-- Required action --
Each line starting at the one that contains "margin-left:auto; display:flex; align-items:center;" and ending at the one that contains "width:54px; padding:16px 10px" must be returned exactly, and the rest of the listing is left out.

-- Dataset excerpts --
▬▬▬▬▬▬▬▬▬▬

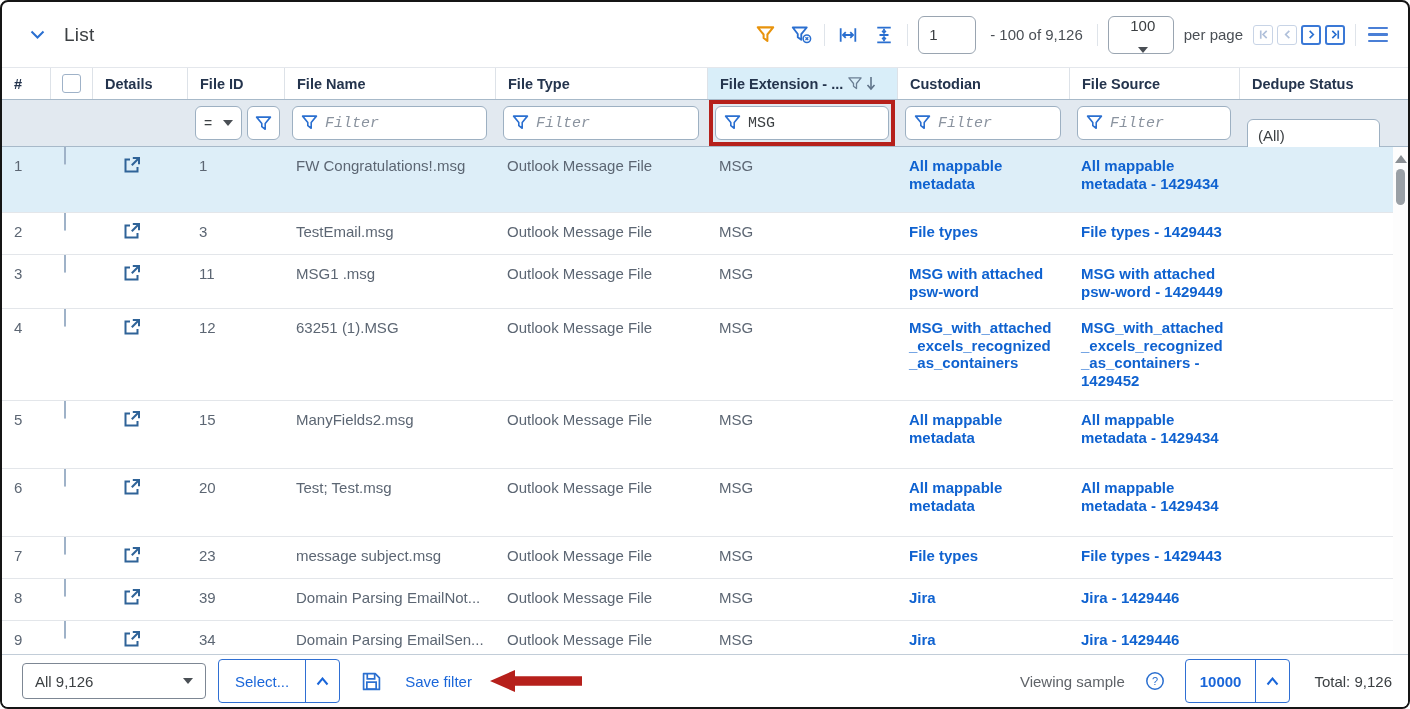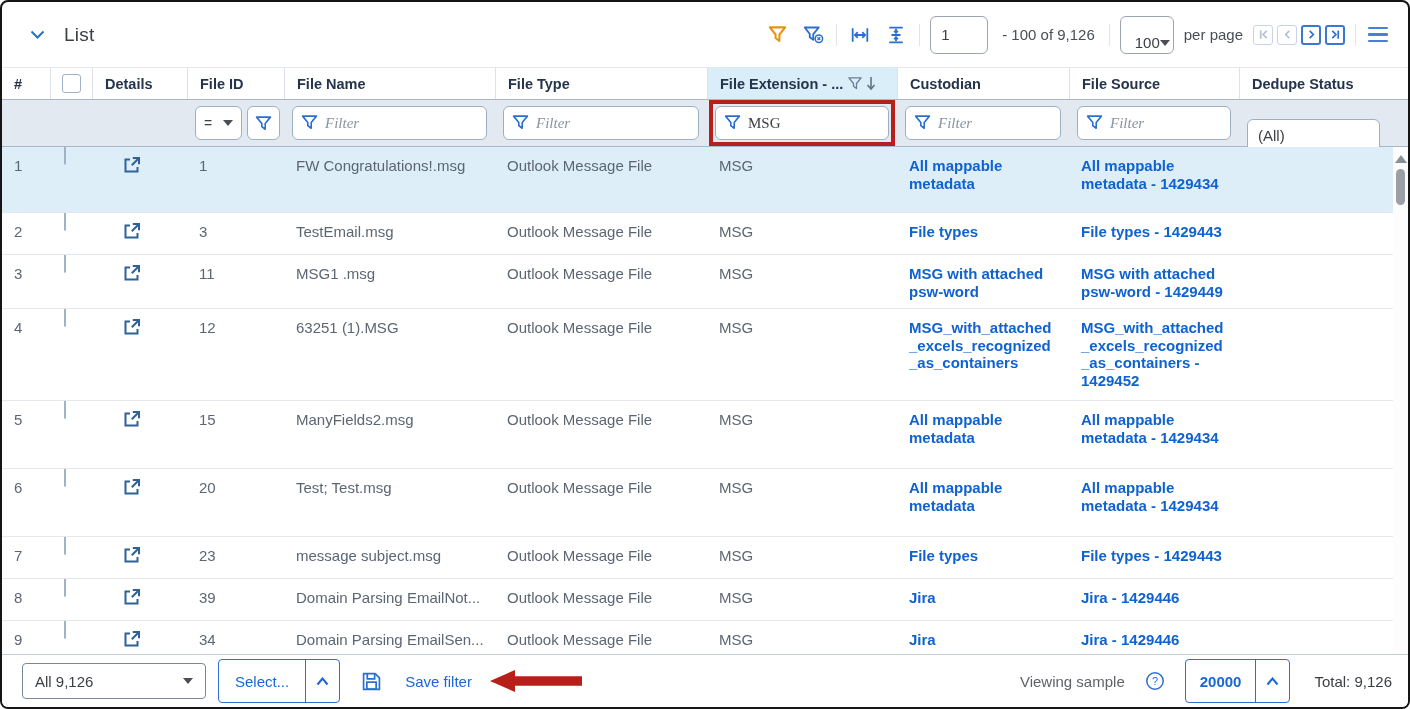--- a/index.html
+++ b/index.html
@@ -9,21 +9,21 @@
   
   .toolbar { height:66px; flex:0 0 66px; display:flex; align-items:center; padding:0 18px 0 22px; border-bottom:1px solid #e4e7ec; }
   .title-wrap { display:flex; align-items:center; gap:14px; }
   .title { font-size:19px; color:#3c4043; font-weight:500; letter-spacing:.2px; }
   .tb-right { margin-left:auto; display:flex; align-items:center; gap:10px; }
   .tb-icon { width:26px; height:26px; display:flex; align-items:center; justify-content:center; cursor:pointer; }
   .vdiv { width:1px; height:22px; background:#dfe4ea; }
   .page-input { width:58px; height:38px; border:1px solid #9aa5b1; border-radius:6px; font-size:15px; color:#3c4043; padding:0 10px; outline:none; font-family:"Liberation Sans",sans-serif; }
   .range-text { font-size:15px; color:#4a4f55; white-space:nowrap; padding:0 4px; }
   .select-box { height:38px; border:1px solid #9aa5b1; border-radius:6px; background:#fff; display:flex; align-items:center; font-size:15px; color:#3c4043; cursor:pointer; }
-  .pagesize { width:54px; padding:16px 10px 0 14px; justify-content:space-between; }
+  .pagesize { width:66px; padding:0 10px 0 14px; justify-content:space-between;flex-direction:column; }
   .caret-down { width:0; height:0; border-left:5px solid transparent; border-right:5px solid transparent; border-top:6px solid #4a4f55; }
   .perpage { font-size:15px; color:#4a4f55; white-space:nowrap; }
   .pagers { display:flex; gap:4px; align-items:center; }
   .pager { width:20px; height:20px; border-radius:3px; display:flex; align-items:center; justify-content:center; background:#fff; }
   .pager.disabled { border:1.5px solid #c8d4e6; cursor:default; }
   .pager.enabled  { border:2px solid #3a78d6; cursor:pointer; }
   .hamburger { display:flex; flex-direction:column; gap:4px; cursor:pointer; padding:2px; }
   .hamburger span { width:20px; height:2.5px; background:#4a7fd6; border-radius:1px; }
 
   
@@ -35,21 +35,21 @@
 
   .c-num{width:48px; flex:0 0 48px;} .c-check{width:42px; flex:0 0 42px;}
   .c-details{width:95px; flex:0 0 95px;} .c-fileid{width:97px; flex:0 0 97px;}
   .c-filename{width:211px; flex:0 0 211px;} .c-filetype{width:212px; flex:0 0 212px;}
   .c-fileext{width:190px; flex:0 0 190px;} .c-custodian{width:172px; flex:0 0 172px;}
   .c-datasource{width:170px; flex:0 0 170px;} .c-dedupe{flex:1;}
 
   .filter-row { height:47px; flex:0 0 47px; background:#e2e9f0; display:flex; align-items:center; border-bottom:1px solid #a7b9c9; }
   .fcell { padding:0 8px 0 8px; display:flex; align-items:center; gap:5px; height:100%; }
   .finput-wrap { position:relative; flex:1; }
-  .finput { width:100%; height:34px; border:1px solid #9db0c2; border-radius:6px; background:#fff; font-size:15px; color:#3c4043; padding:0 8px 0 32px; outline:none; font-family:Liberation Serif, serif; }
+  .finput { width:100%; height:34px; border:1px solid #9db0c2; border-radius:6px; background:#fff; font-size:15px; color:#3c4043; padding:0 8px 0 32px; outline:none; font-family:Liberation Mono, monospace; }
   .finput::placeholder { color:#8a939f; font-style:italic; }
   .funnel-in-input { position:absolute; left:9px; top:8px; pointer-events:none; }
   .op-box { width:48px; height:34px; border:1px solid #9db0c2; border-radius:6px; background:#fff; display:flex; align-items:center; justify-content:space-between; padding:0 8px; font-size:14px; color:#3c4043; cursor:pointer; }
   .funnel-btn { width:34px; height:34px; border:1px solid #9db0c2; border-radius:6px; background:#fff; display:flex; align-items:center; justify-content:center; cursor:pointer; }
   .all-box { width:100%; height:34px; border:1px solid #9db0c2; border-radius:6px; background:#fff; display:flex; align-items:center; font-size:15px; color:#3c4043; padding:0 10px; cursor:pointer; }
   .annotation-red { position:absolute; left:-6px; right:-6px; top:-6px; bottom:-6px; border:4px solid #b6201b; pointer-events:none; }
 
   .tbody { flex:1; overflow:hidden; position:relative; background:#fff; }
   .trow { display:flex; border-bottom:1px solid #e3e6ea; background:#fff; }
   .trow.selected { background:#ddeef8; }
@@ -499,21 +499,21 @@
         </svg>
     </span>
 
     <div class="f-right">
       <span class="viewing">Viewing sample</span>
       <svg width="20" height="20" viewBox="0 0 20 20">
           <circle cx="10" cy="10" r="8.2" fill="none" stroke="#2a6fd0" stroke-width="1.5"></circle>
           <text x="10" y="14" text-anchor="middle" font-size="11" fill="#2a6fd0" font-family="Liberation Sans, sans-serif">?</text>
         </svg>
       <div class="split-btn">
-        <span class="split-main sample-main">20000</span>
+        <span class="split-main sample-main">10000</span>
         <span class="split-caret">
           <svg width="13" height="9" viewBox="0 0 13 9" fill="none" stroke="#1a66d9" stroke-width="2">
               <path d="M1.5 7.5 L6.5 1.5 L11.5 7.5"></path>
             </svg>
         </span>
       </div>
       <span class="total">Total: 9,126</span>
     </div>
   </div>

▬▬▬▬▬▬▬▬▬▬

-- Response to the exercise --
   .tb-right { margin-left:auto; display:flex; align-items:center; gap:10px; }
   .tb-icon { width:26px; height:26px; display:flex; align-items:center; justify-content:center; cursor:pointer; }
   .vdiv { width:1px; height:22px; background:#dfe4ea; }
   .page-input { width:58px; height:38px; border:1px solid #9aa5b1; border-radius:6px; font-size:15px; color:#3c4043; padding:0 10px; outline:none; font-family:"Liberation Sans",sans-serif; }
   .range-text { font-size:15px; color:#4a4f55; white-space:nowrap; padding:0 4px; }
   .select-box { height:38px; border:1px solid #9aa5b1; border-radius:6px; background:#fff; display:flex; align-items:center; font-size:15px; color:#3c4043; cursor:pointer; }
-  .pagesize { width:54px; padding:16px 10px 0 14px; justify-content:space-between; }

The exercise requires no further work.